Nuovo monito della Cei: "Preoccupa la democrazia non soltanto nel Sud"

All'indomani dell'allarme lanciato dalla Cei sul connubbio mafia-politica al Sud, monsignor Crociata rilancia: "Preoccupa l'intero Paese". E invita a lavorare per lo sviluppo: "Non considerare il Sud come un problema a parte". Il vicepresidente del Csm Mancino: "Messaggio forte"

Roma - La preoccupazione espressa mercoledi dai vescovi italiani per lo stato della democrazia nel sud d’Italia riguarda "l’intero Paese". A rilanciare (e amplificare) l'allarme lanciato dalla stessa Cei è stato il segretario generale dei vescovi italiani, monsignor Mariano Crociata, in una intervista alla Radio Vaticana. "Lo sguardo all’intero Paese - ha detto il vescovo - è una preoccupazione di primo piano del documento".

L'allarme di Crociata Monsignor Crociata ha voluto "precisare che intendiamo democrazia in senso lato, cioè nel senso dello sviluppo, della crescita, del cammino del Paese, non in sensi riduttivi". "Tutti i vescovi italiani guardano all’intero Paese - ha spiegato - nel guardare all’intero Paese devono rilevare, con preoccupazione, il ritardo grave, persistente di una parte del Paese". "Quindi l’attenzione dei vescovi - ha aggiunto Crociata - è proprio intenzionalmente rivolta a questa visione d’insieme, al desiderio che tutto il Paese cresca". Dunque, nemmeno sarebbe "legittimo guardare e considerare il Sud come un problema a parte, un problema da isolare, una malattia da tagliare fuori dal circuito".

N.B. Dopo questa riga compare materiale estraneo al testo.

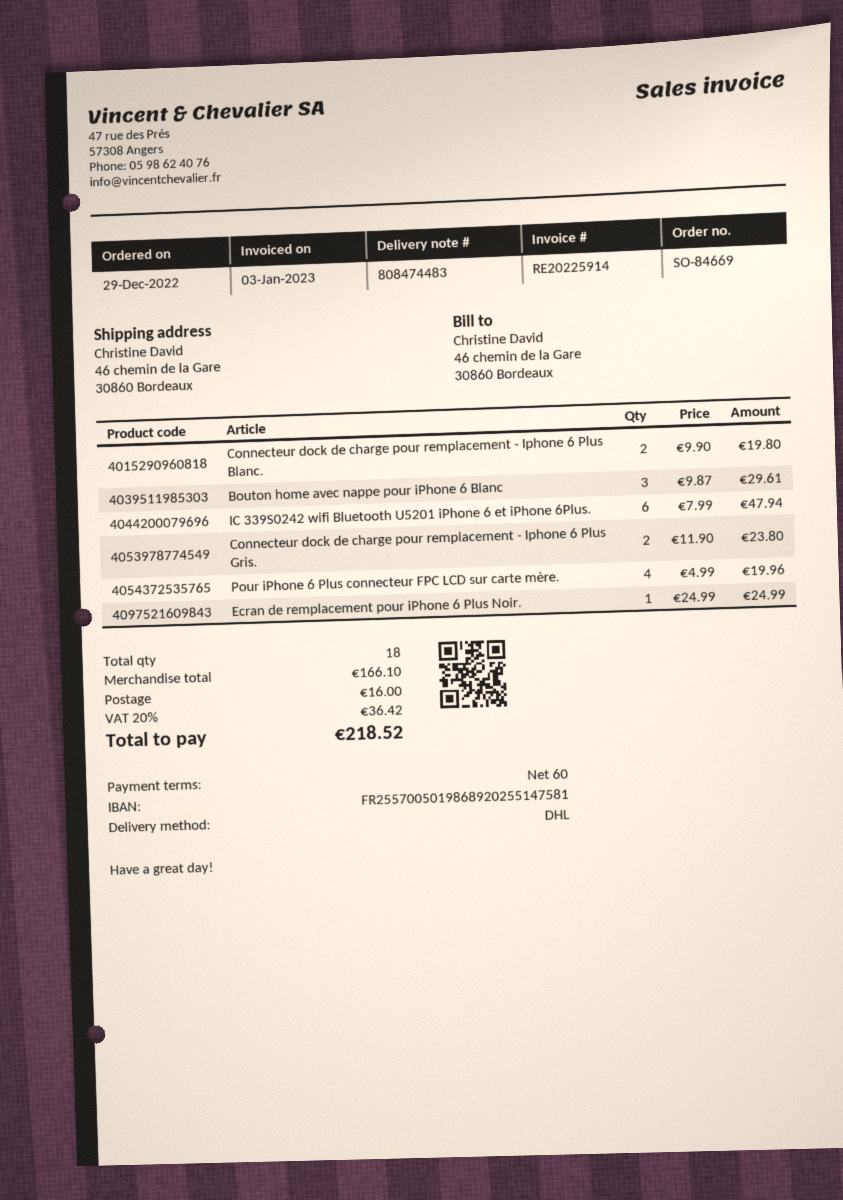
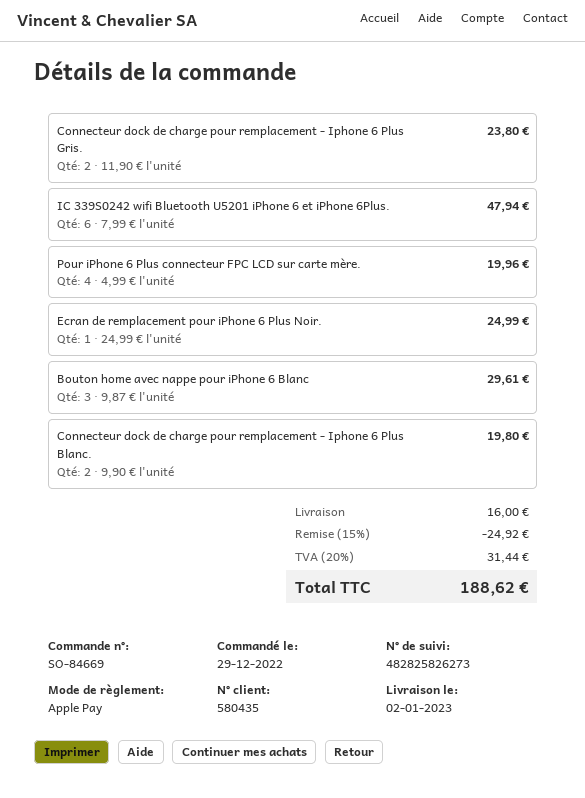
discount: none -> 15% = 24.92
tax: 20% = 36.42 -> 20% = 31.44
total: 218.52 -> 188.62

Superare le difficoltà Crociata ha poi sottolineato che "la crescita, lo sviluppo, il superamento delle difficoltà non viene soltanto dalla disponibilità di maggiori risorse, vorrei dire anche non soltatno dall’utilizzazione effettiva, più di quanto non si sia fatto, delle risorse economiche e strutturali disponibili, ma dalla crescita di una coscienza civile". A partire, ha concluso monsignor Crociata, "dalla formazione delle giovani generazioni".

Mancino (Csm): messaggio forte  "Il messaggio della Chiesa è forte e molto determinato, si rivolge agli uomini tutti indipendentemente dalle appartenenze religiose. Dobbiamo fare uno sforzo per sradicare la malavita organizzata dal territorio e del resto i successi degli ultimi tempi delle forze dell’ordine e della magistratura sono indicatori importanti". Lo ha dichiarato il vicepresidente del Csm, Nicola Mancino, rispondendo alle domande dei giornalisti. "La corruzione e il condizionamento malavitoso sono alcune delle cause della condizione del Mezzogiorno, ma non solo del Mezzogiorno - ha continuato Mancino - certo il problema più serio è certamente questo. La posizione della Chiesa è molto buona ma diciamo anche: come si fa a non essere d’accordo di fronte alle pagine di giornali che trattano di questi episodi".